BTW, there is a workshop at Tokyo orientation about teaching at a non-academic high school. The people who'll be doing it seemed to be throwing around some useful ideas at the planning meeting, so some of you might like to attend.

gobeavs
July 3rd, 2007, 09:46
Is it possible that a school is in fact both commercial and SELHi? That's what this item says:


This spring the prefectural [something] High School became one of the latest additions to the government's SELHi (Super English Langugae High School) scheme and, according to the article, is the only one of the 31 SELHis this year to have laid out its English program in detail.

-- http://www.eltnews.com/news/archives/2005_05.shtml

slightly edited because somebody got me paranoid about posting too many details on here

Marrissey
July 3rd, 2007, 09:52
BTW, there is a workshop at Tokyo orientation about teaching at a non-academic high school. The people who'll be doing it seemed to be throwing around some useful ideas at the planning meeting, so some of you might like to attend.

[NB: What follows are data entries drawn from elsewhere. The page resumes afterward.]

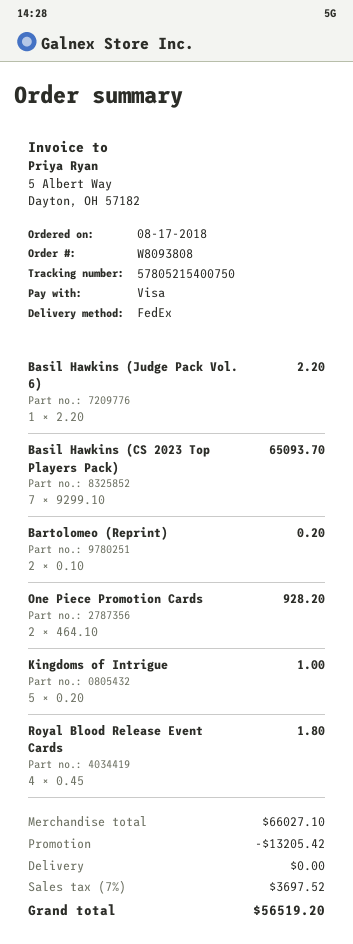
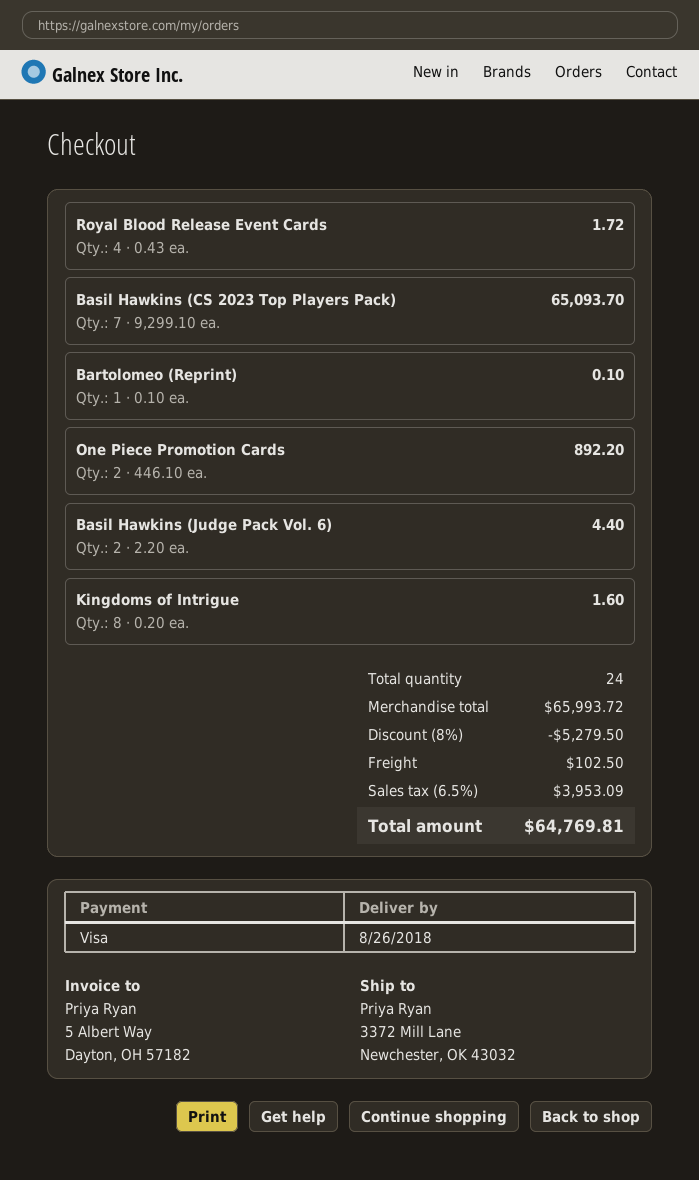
Basil Hawkins (Judge Pack Vol. 6): 1 x 2.20 = 2.20 -> 2 x 2.20 = 4.40
Bartolomeo (Reprint): 2 x 0.10 = 0.20 -> 1 x 0.10 = 0.10
One Piece Promotion Cards: 2 x 464.10 = 928.20 -> 2 x 446.10 = 892.20
Kingdoms of Intrigue: 5 x 0.20 = 1.00 -> 8 x 0.20 = 1.60
Royal Blood Release Event Cards: 4 x 0.45 = 1.80 -> 4 x 0.43 = 1.72
subtotal: 66027.10 -> 65993.72
discount: 13205.42 -> 5279.50
shipping: 0.00 -> 102.50
tax: 7% = 3697.52 -> 6.5% = 3953.09
total: 56519.20 -> 64769.81

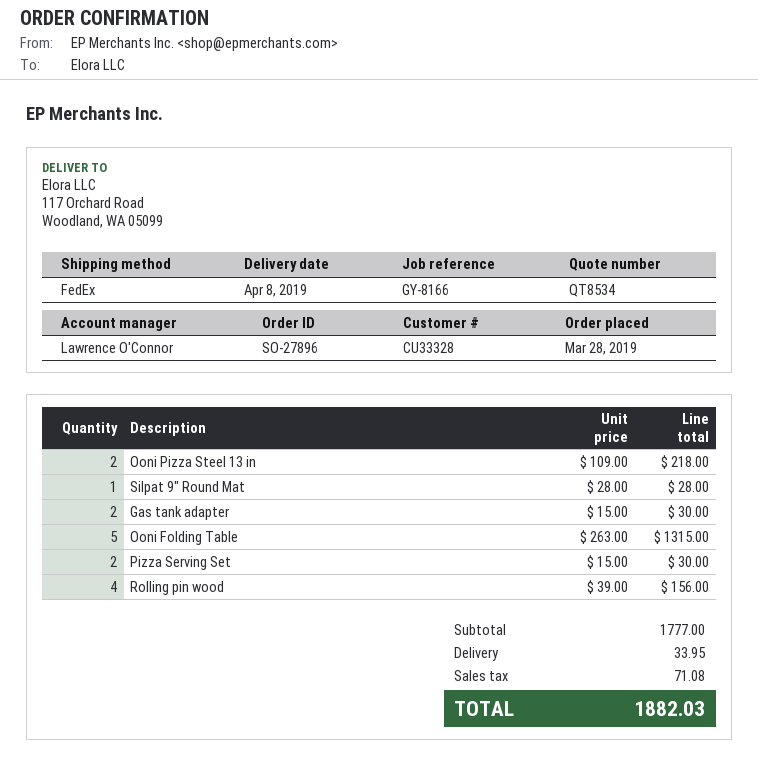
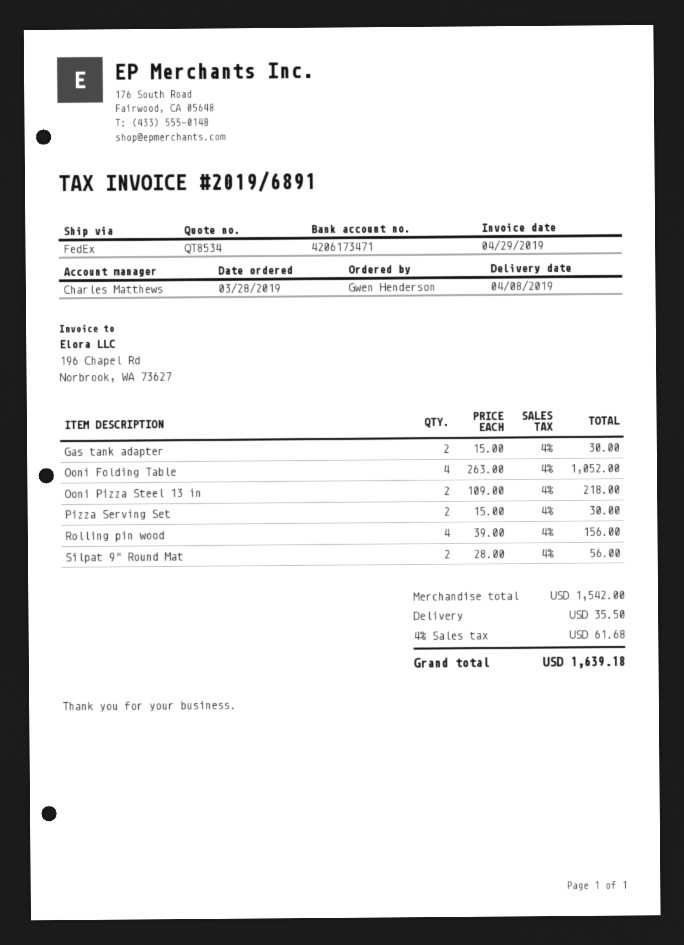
sales rep: Lawrence O'Connor -> Charles Matthews
Silpat 9" Round Mat: 1 x 28.00 = 28.00 -> 2 x 28.00 = 56.00
Ooni Folding Table: 5 x 263.00 = 1315.00 -> 4 x 263.00 = 1052.00
subtotal: 1777.00 -> 1542.00
shipping: 33.95 -> 35.50
tax: 71.08 -> 61.68
total: 1882.03 -> 1639.18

Terrific - I have no prior teaching experience so I'll definitely be at that one.

wicket
July 3rd, 2007, 09:53
Sounds like it, my beavery friend.
Like I said, SELHI is designed to improve their reading, primarily and also to introduce teaching methods from the West. It's separate from "global studies" streams within schools.
It seems that your kids will have an interest in English (yay for you!), just not in necessarily going on to university.
Maybe they want to be hairstylists for international, English speaking stars? Who knows?

gobeavs
July 3rd, 2007, 09:56
Maybe they want to be hairstylists for international, English speaking stars? Who knows?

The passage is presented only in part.